|Did Christianity Evolve?|
Why There Are Skeptics
Not long ago, an ancient burial cave was excavated in Jerusalem. One casket had a name carved on it: “Joseph, son of Caiaphas.”
The high priest in Jesus’ day was named Joseph, often called Caiaphas. Were these the remains of the man who handed Jesus over to the Romans?
After spending two years evaluating tomb inscriptions and other evidence, archaeologists concluded that they are exactly that—which means that once again archaeology has confounded the skeptics.
You see, most skeptical theories of Scripture were devised before archaeology had even become a science. People became skeptics not because of any facts but because of their philosophy—the philosophy of evolution.
Yes, long before Darwin developed evolution as a biological theory, it was already a philosophy. It began nearly 200 years ago with the philosopher Hegel, who argued that reality is a vast process of change.
Hegel taught that everything moves in stages from simple to complex, including societies and ideas. No idea is true in an absolute or timeless sense: What is regarded as true in one stage, Hegel said, will give way to a “higher” truth at the next stage.
Hegel’s evolutionary philosophy had devastating effects. In theology it led to what we call “higher criticism.” If ideas evolve, theologians decided, then religious ideas must evolve as well: They must begin with crude, simple notions about God and move gradually to more sublime notions.
The trouble is, the Bible doesn’t show any such progression. It doesn’t begin with “primitive” ideas, like animism and polytheism, and then progress to more “advanced” ideas, like monotheism. Instead, it reflects a high ethical monotheism—teaching one true God—right from the opening words of Genesis 1.

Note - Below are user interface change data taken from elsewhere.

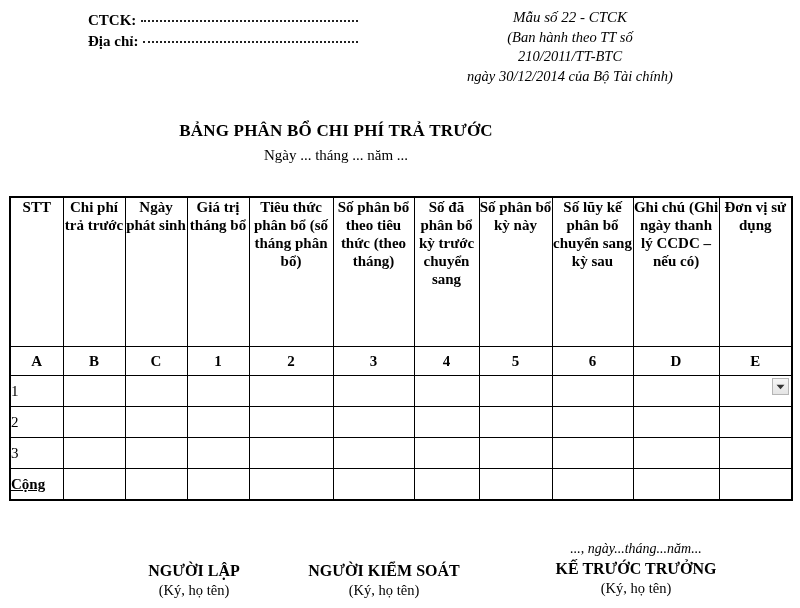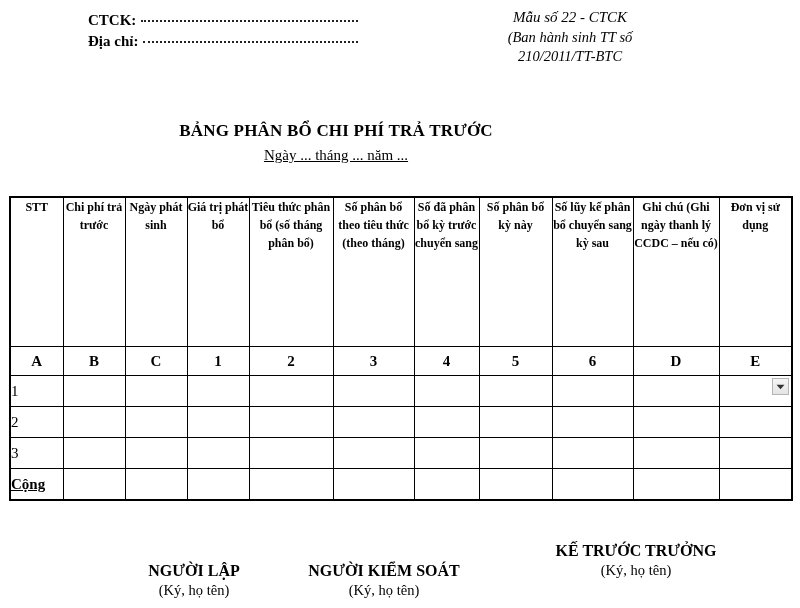--- a/index.html
+++ b/index.html
@@ -203,7 +203,7 @@
 
   <div class="form-meta">
     <div class="meta-title">Mẫu số 22 - CTCK</div>
-    <div>(Ban hành sinh TT số</div>
+    <div>(Ban hành theo TT số</div>
     <div>210/2011/TT-BTC</div>
   </div>
 

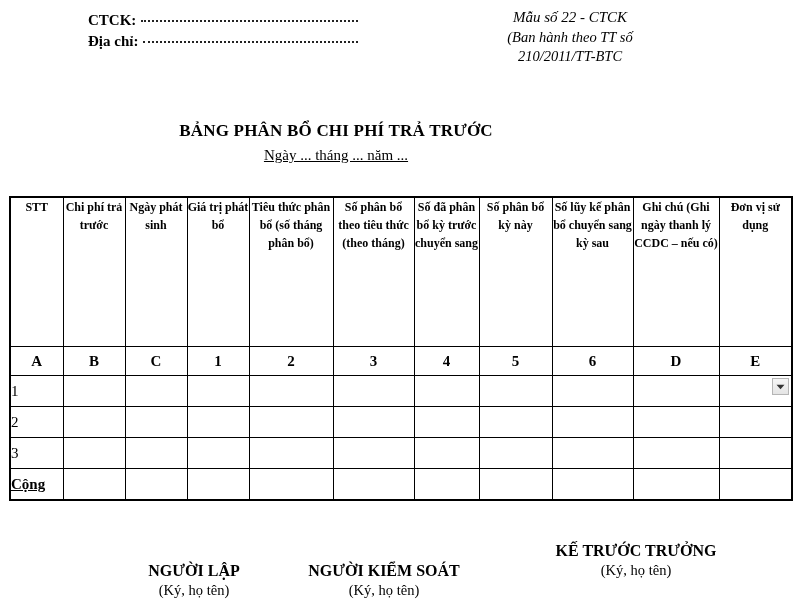--- a/index.html
+++ b/index.html
@@ -205,6 +205,7 @@
     <div class="meta-title">Mẫu số 22 - CTCK</div>
     <div>(Ban hành theo TT số</div>
     <div>210/2011/TT-BTC</div>
+    <div>ngày 30/12/2014 của Bộ Tài chính)</div>
   </div>
 
 </div>

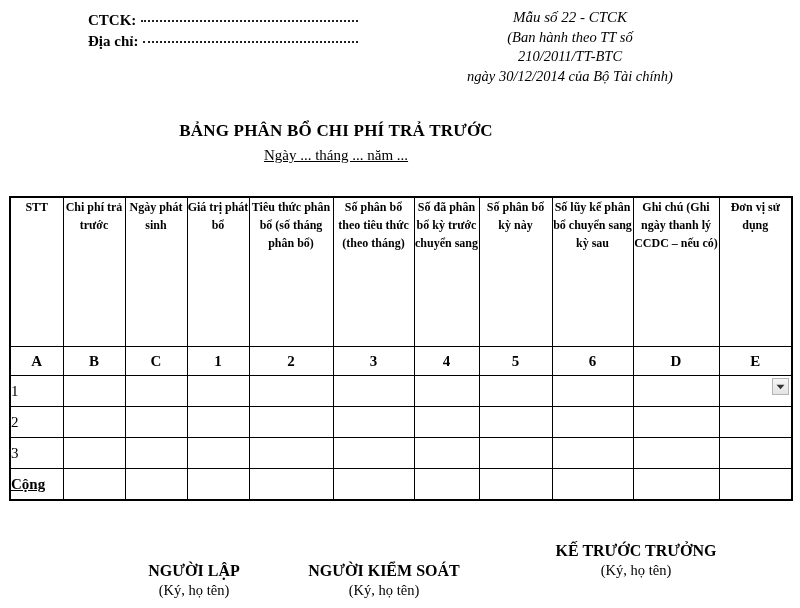--- a/index.html
+++ b/index.html
@@ -81,7 +81,6 @@
     font-size: 15px;
     line-height: 22px;
     margin-top: 2px;
-    text-decoration: underline;
   }
 
   

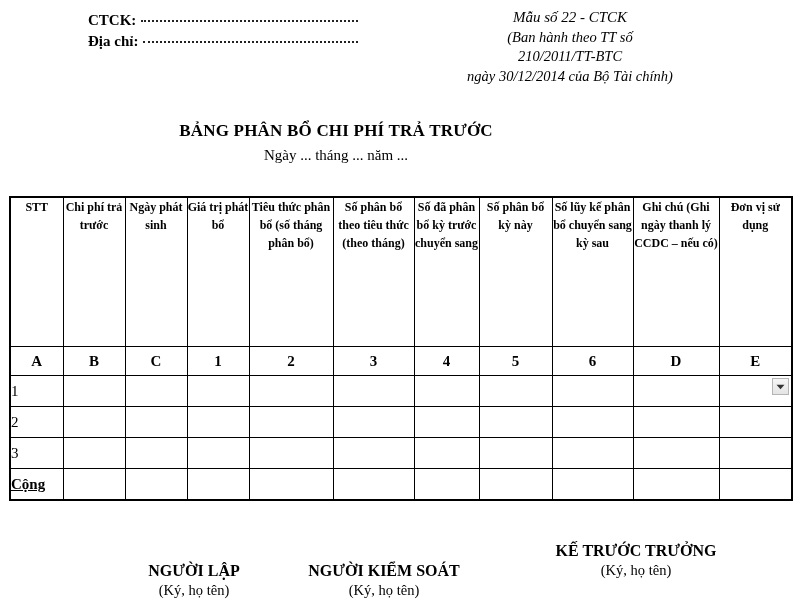--- a/index.html
+++ b/index.html
@@ -109,7 +109,7 @@
     text-align: center;
     vertical-align: top;
     padding: 8px 2px 2px 2px;
-    font-size: 12px;
+    font-size: 15px;
     font-weight: bold;
     line-height: 18px;
   }

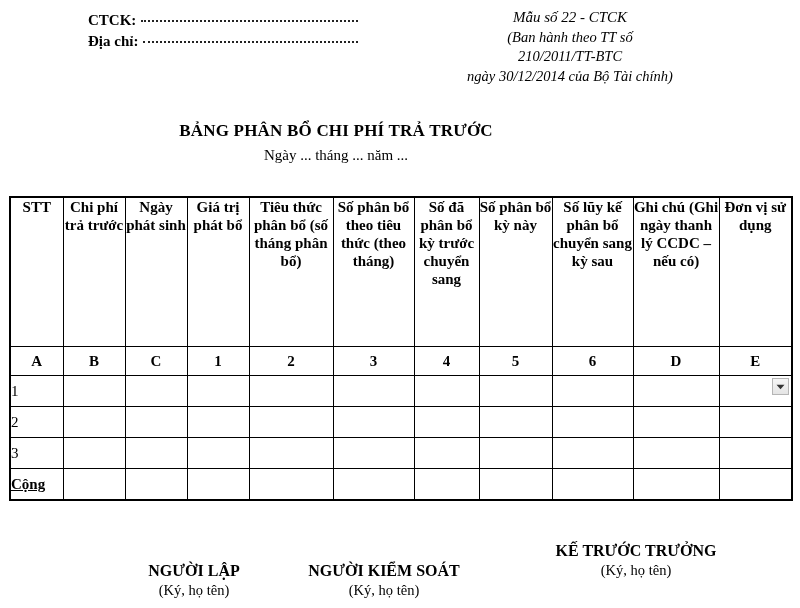--- a/index.html
+++ b/index.html
@@ -241,7 +241,7 @@
           <span>Ngày phát sinh</span>
         </th>
         <th class="colhead">
-          <span>Giá trị phát bổ</span>
+          <span>Giá trị tháng bổ</span>
         </th>
         <th class="colhead">
           <span>Tiêu thức phân bổ</span>

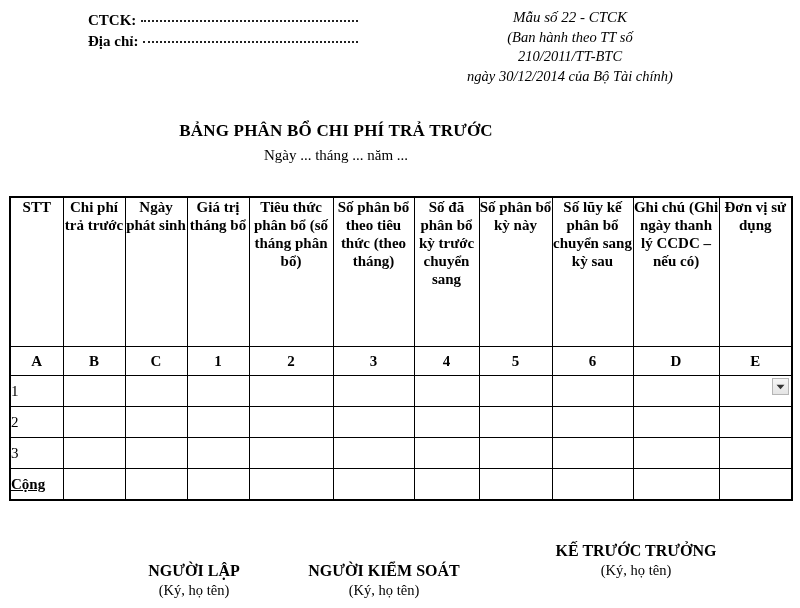--- a/index.html
+++ b/index.html
@@ -364,6 +364,7 @@
   </div>
 
   <div class="sig sig-ktt">
+    <div class="sig-date">..., ngày...tháng...năm...</div>
     <div class="sig-title">KẾ TRƯỚC TRƯỞNG</div>
     <div class="sig-sub">(Ký, họ tên)</div>
   </div>

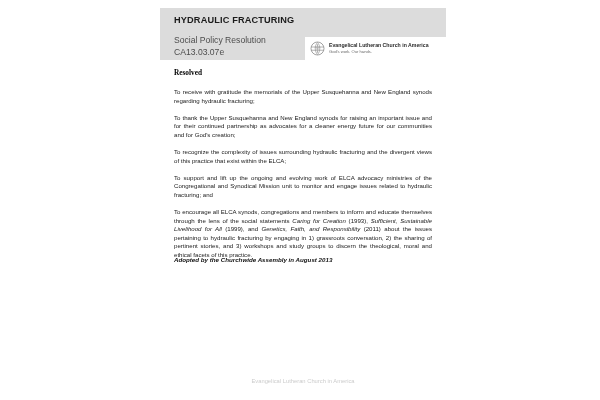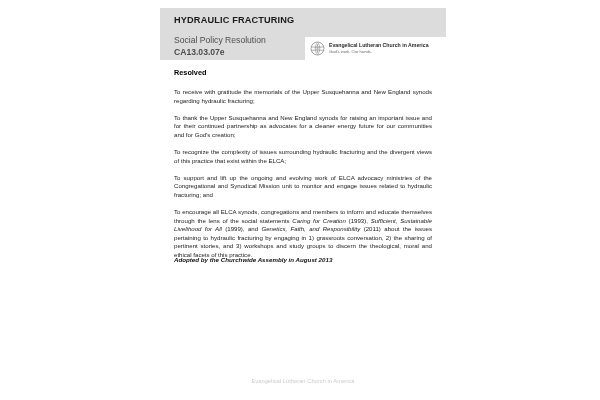--- a/index.html
+++ b/index.html
@@ -60,7 +60,7 @@
   }
   .doc-code {
     font-size: 8.6px;
-    font-weight: bold;
+    font-weight: normal;
     color: #4d4d4d;
     line-height: 12px;
     margin-top: 0px;

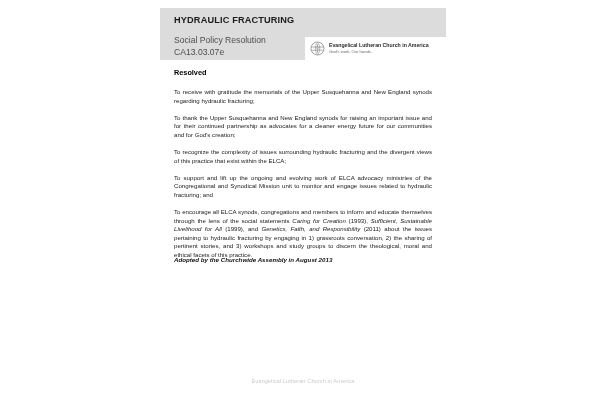--- a/index.html
+++ b/index.html
@@ -115,6 +115,7 @@
     font-weight: bold;
     color: #000000;
     margin-bottom: 11px;
+    font-family: Liberation Serif, serif;
   }
   .para {
     font-size: 6.1px;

But that didn’t stop the modernist theologians. We’ll just figure out the “correct” evolutionary sequence, they said, and rearrange the Bible to make it fit.
Thus evolution gave birth to the cut-and-paste method of biblical interpretation. Passages that theologians regarded as crude and anthropomorphic, they dated earlier, while passages they regarded as more refined they dated later—no matter where those passages actually appear in the biblical text.
Indeed, the very fact that the Bible doesn’t fit the evolutionary sequence, critics said, proves that it is unreliable and full of errors.
Here is the root of biblical skepticism. It didn’t stem from any difficulty in fitting the Bible to the historical facts of archaeology—because archaeology hadn’t even been developed yet. No, it was purely an armchair effort to force Christianity into an evolutionary philosophy.
So when you hear the word evolution, don’t just think of Darwin and missing links. The most destructive part of evolution has been its philosophy—one that insists on forcing everything, even religion, into a preconceived evolutionary sequence.
This is something we need to explain to our friends who want to combine evolution with Christianity. Help them to realize that evolution isn’t just about science. It’s about an entire philosophy of life that is hostile to our Christian faith.
What’s more, as archaeologists make new discoveries, it’s a philosophy that is increasingly discredited.